Extracted records

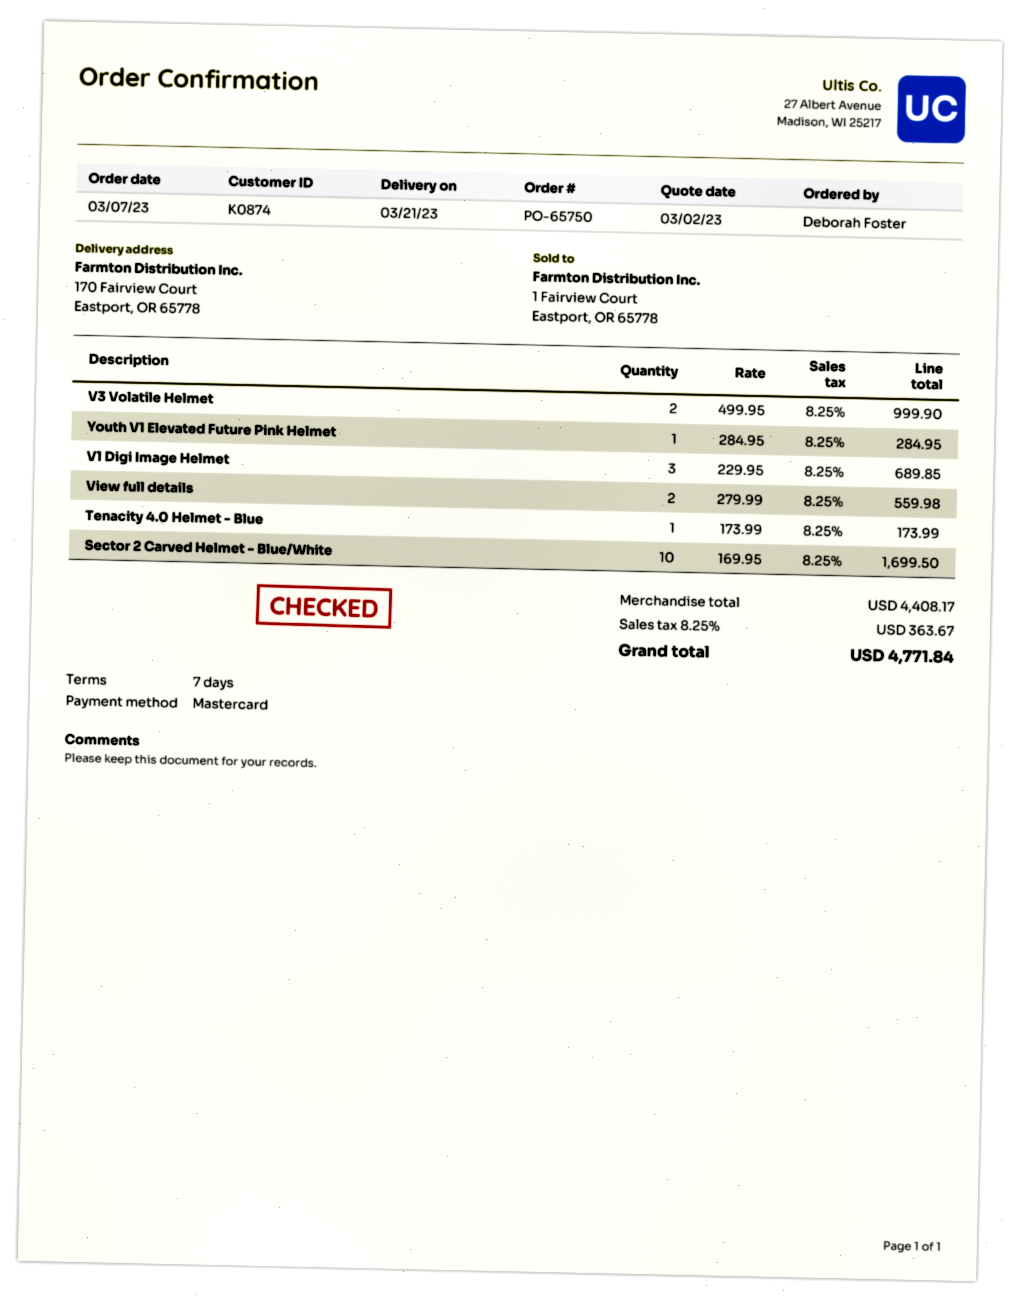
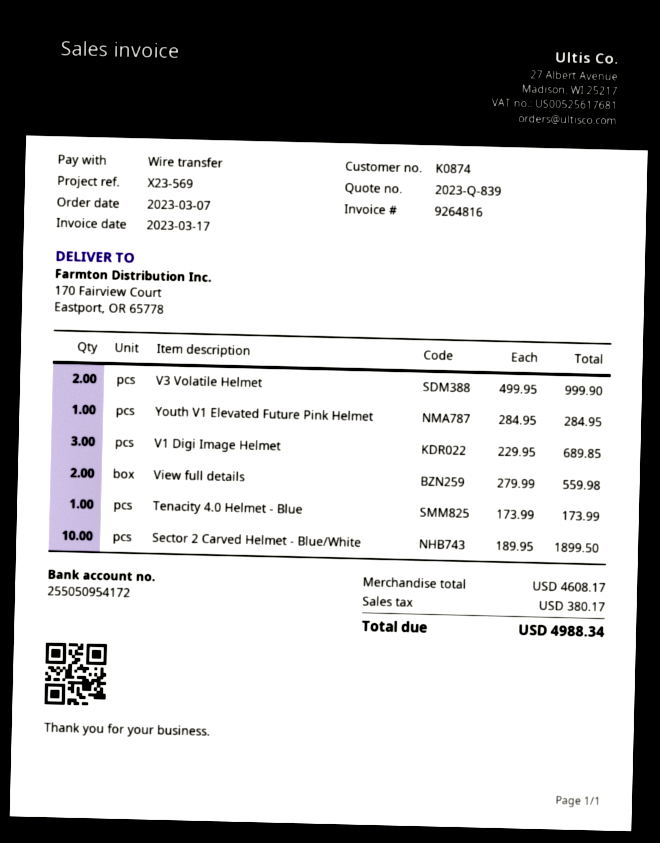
payment method: Mastercard -> bank transfer
Sector 2 Carved Helmet - Blue/White: 10 x 169.95 = 1699.50 -> 10 x 189.95 = 1899.50
subtotal: 4408.17 -> 4608.17
tax: 363.67 -> 380.17
total: 4771.84 -> 4988.34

Aim of the exercise:
The copy must reproduce every entry exactly while excluding all pictures.

Response below:
payment method: Mastercard -> bank transfer
Sector 2 Carved Helmet - Blue/White: 10 x 169.95 = 1699.50 -> 10 x 189.95 = 1899.50
subtotal: 4408.17 -> 4608.17
tax: 363.67 -> 380.17
total: 4771.84 -> 4988.34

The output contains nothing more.